Hace un par de semanas sosteníamos que el Gobierno de turno por la condición de interino debía concentrar su gestión pública en asegurar la transición democrática y en enfrentar lo mejor posible la grave emergencia nacional sanitaria, económica y social provocada por la maldita pandemia del covid-19 chino. En pocas palabras, que no se metiese en otras honduras que no le corresponden. Pues, se ha involucrado en una de la que acaba de salir mal parado y que traerá cola.

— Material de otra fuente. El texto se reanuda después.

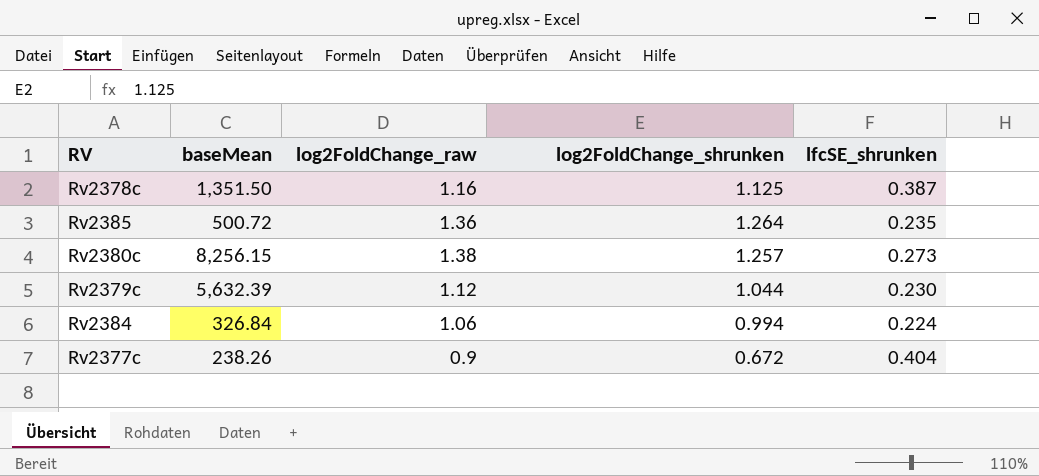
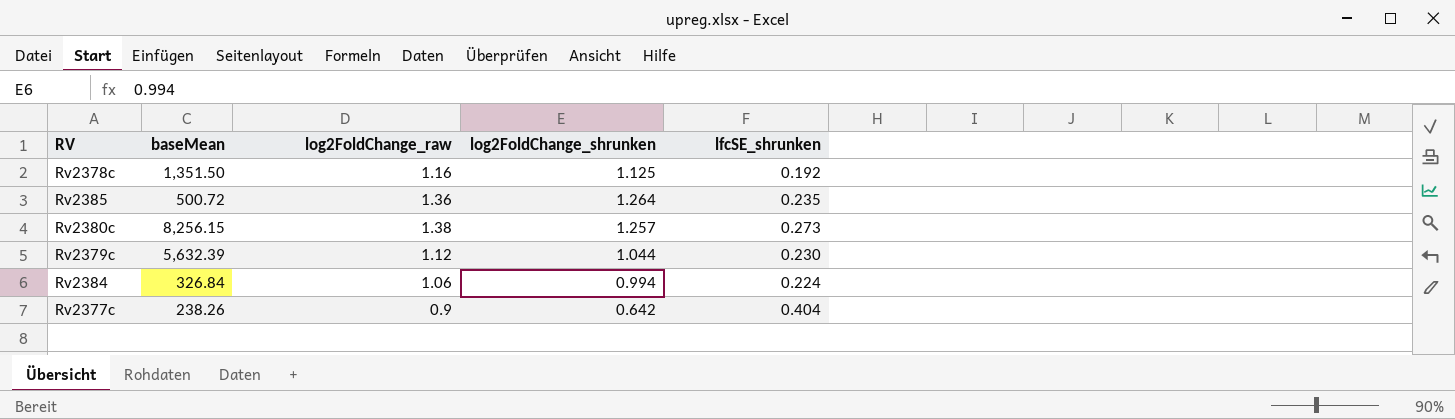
Rv2378c | lfcSE_shrunken: 0.387 -> 0.192
Rv2377c | log2FoldChange_shrunken: 0.672 -> 0.642

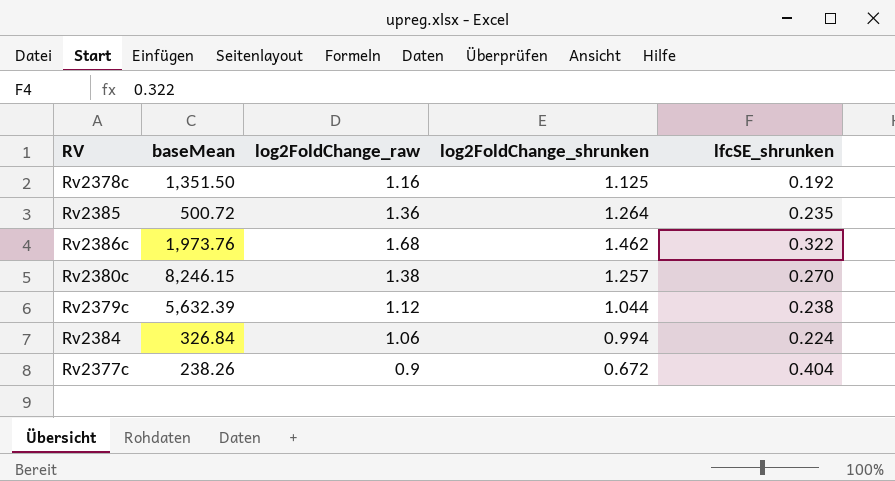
row Rv2386c: none -> 1,973.76 | 1.68 | 1.462 | 0.322
Rv2380c | baseMean: 8,256.15 -> 8,246.15
Rv2380c | lfcSE_shrunken: 0.273 -> 0.270
Rv2379c | lfcSE_shrunken: 0.230 -> 0.238
Rv2377c | log2FoldChange_shrunken: 0.642 -> 0.672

A inicios de diciembre pasado publicó los Decretos Supremos Nos. 027-2020-EM y 028-2020-EM por los que autorizó a una empresa de capitales canadienses a adquirir por razón de “necesidad pública” 21 derechos mineros ubicados en la zona de frontera del Departamento de Piura. En apariencia, las dos normas legales cumplían con la formalidad constitucional al sustentarse en un supuesto interés y beneficio colectivo y hasta el Comando Conjunto de las Fuerzas Armadas opinó favorablemente. Pero, había un problema además de que la presunta “necesidad pública” no estaba debidamente motivada: los derechos mineros citados están localizados en el distrito de Tambo Grande sobre parcelas de uso agrícola casi iguales a las que en el 2002 otra compañía canadiense fallidamente trató de adquirir y que fruto de recordadas protestas y movilizaciones terminó expulsada del lugar por los pobladores piuranos. La publicación de los decretos de marras –como era de esperarse- generó el nuevo e inmediato rechazo de las autoridades y comunidad tambograndina y de diversas fuerzas vidas que cuestionaron la falta de consulta popular y hasta la violación de la soberanía. Exagerado o no esto último, hay que ser un amnésico –o algo peor- para tropezar por segunda vez con la misma piedra.

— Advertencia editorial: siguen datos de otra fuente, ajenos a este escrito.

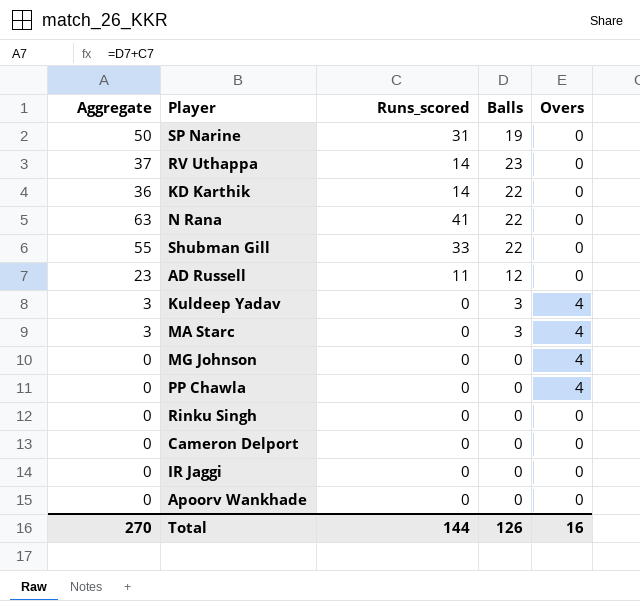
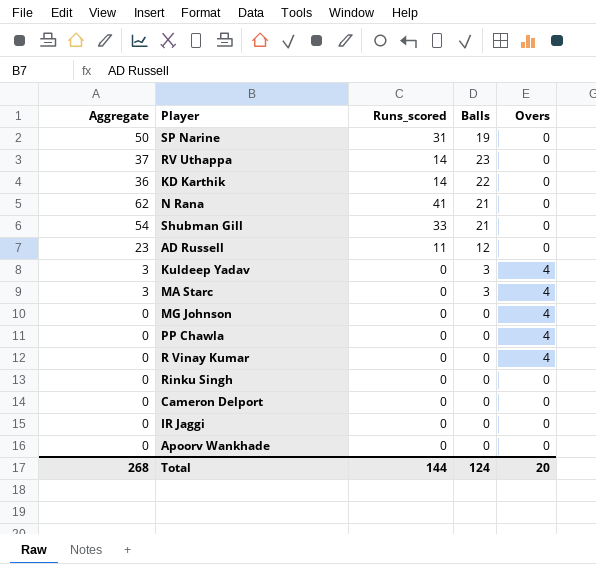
N Rana | Aggregate: 63 -> 62
N Rana | Balls: 22 -> 21
Shubman Gill | Aggregate: 55 -> 54
Shubman Gill | Balls: 22 -> 21
row R Vinay Kumar: none -> 0 | 0 | 0 | 4
Total | Aggregate: 270 -> 268
Total | Balls: 126 -> 124
Total | Overs: 16 -> 20

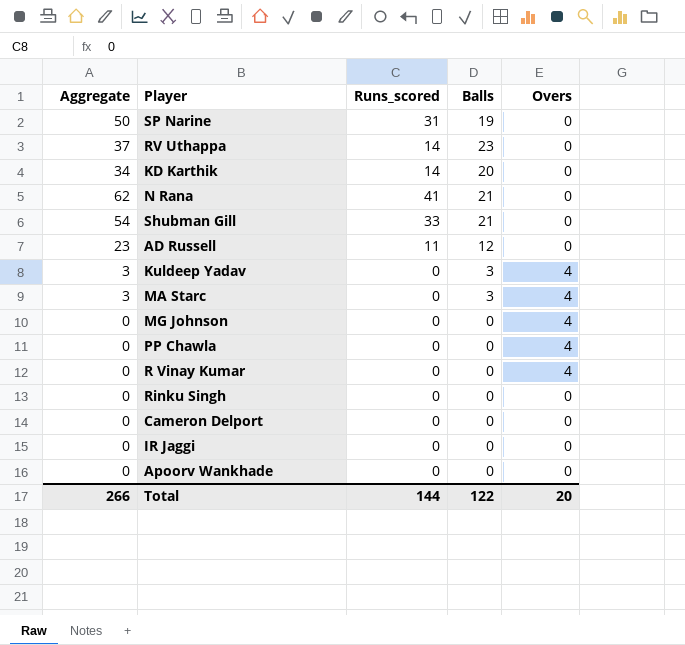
KD Karthik | Aggregate: 36 -> 34
KD Karthik | Balls: 22 -> 20
Total | Aggregate: 268 -> 266
Total | Balls: 124 -> 122

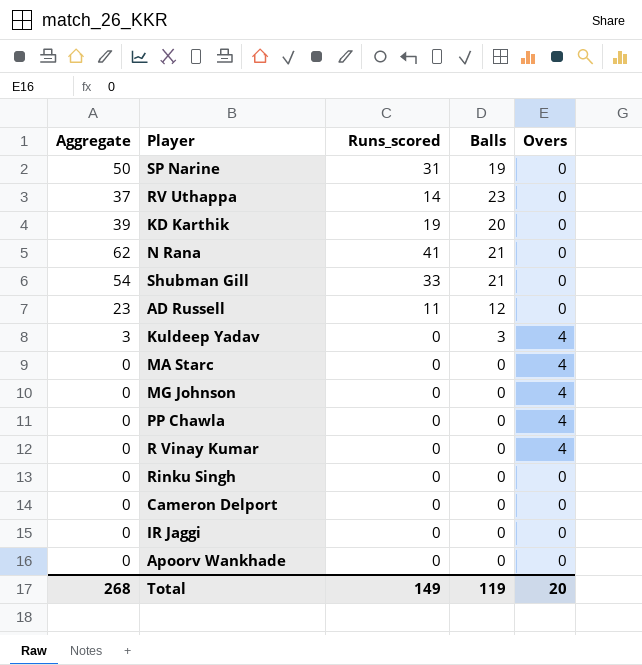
KD Karthik | Aggregate: 34 -> 39
KD Karthik | Runs_scored: 14 -> 19
MA Starc | Aggregate: 3 -> 0
MA Starc | Balls: 3 -> 0
Total | Aggregate: 266 -> 268
Total | Runs_scored: 144 -> 149
Total | Balls: 122 -> 119

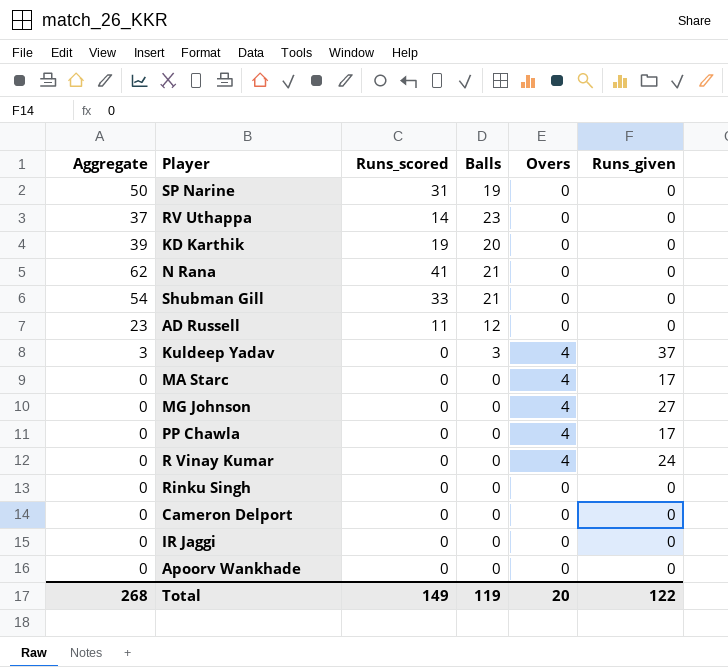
column Runs_given | position: none -> 6

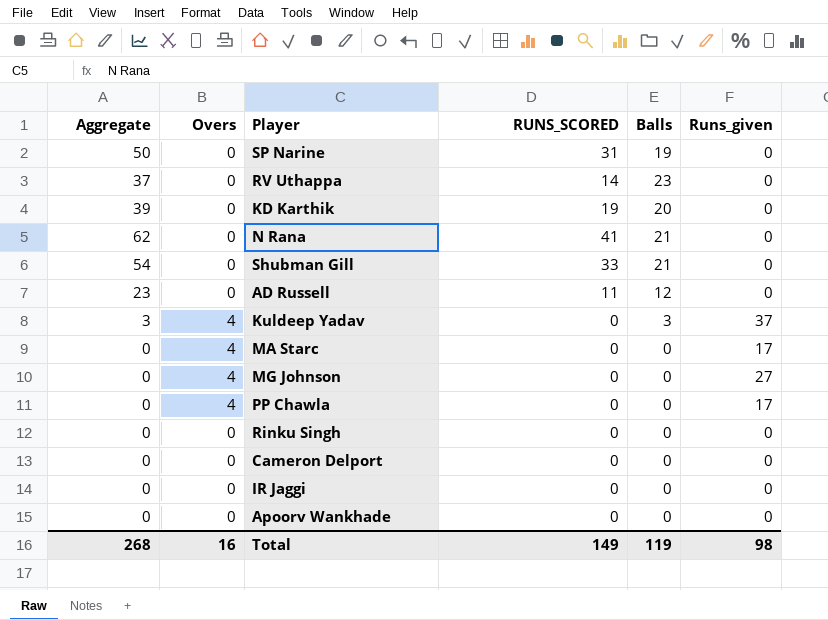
column Overs | position: 5 -> 2
column name: Runs_scored -> RUNS_SCORED
row R Vinay Kumar: 0 | 0 | 0 | 4 | 24 -> none
Total | Overs: 20 -> 16
Total | Runs_given: 122 -> 98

Hace pocos días al régimen transitorio no le quedó más que recular y derogar ambos decretos con argumentos dignos del inolvidable Cantinflas. Alegando que el Estado vela por el aprovechamiento de los recursos naturales en armonía con el interés nacional y el bien común –como si antes de esta “reevaluación” no lo supiera- dejó sin efecto los dispositivos legales afirmando muy orondo que el procedimiento de concesión “no ha concluido a la fecha” y claro que no podrá concluir porque para ello se requiere previamente la sospechosa autorización que ha revocado de un plumazo. Vaya torpe galimatías. El Ejecutivo interino le debe al país una explicación por este dislate. ¡AMÉN!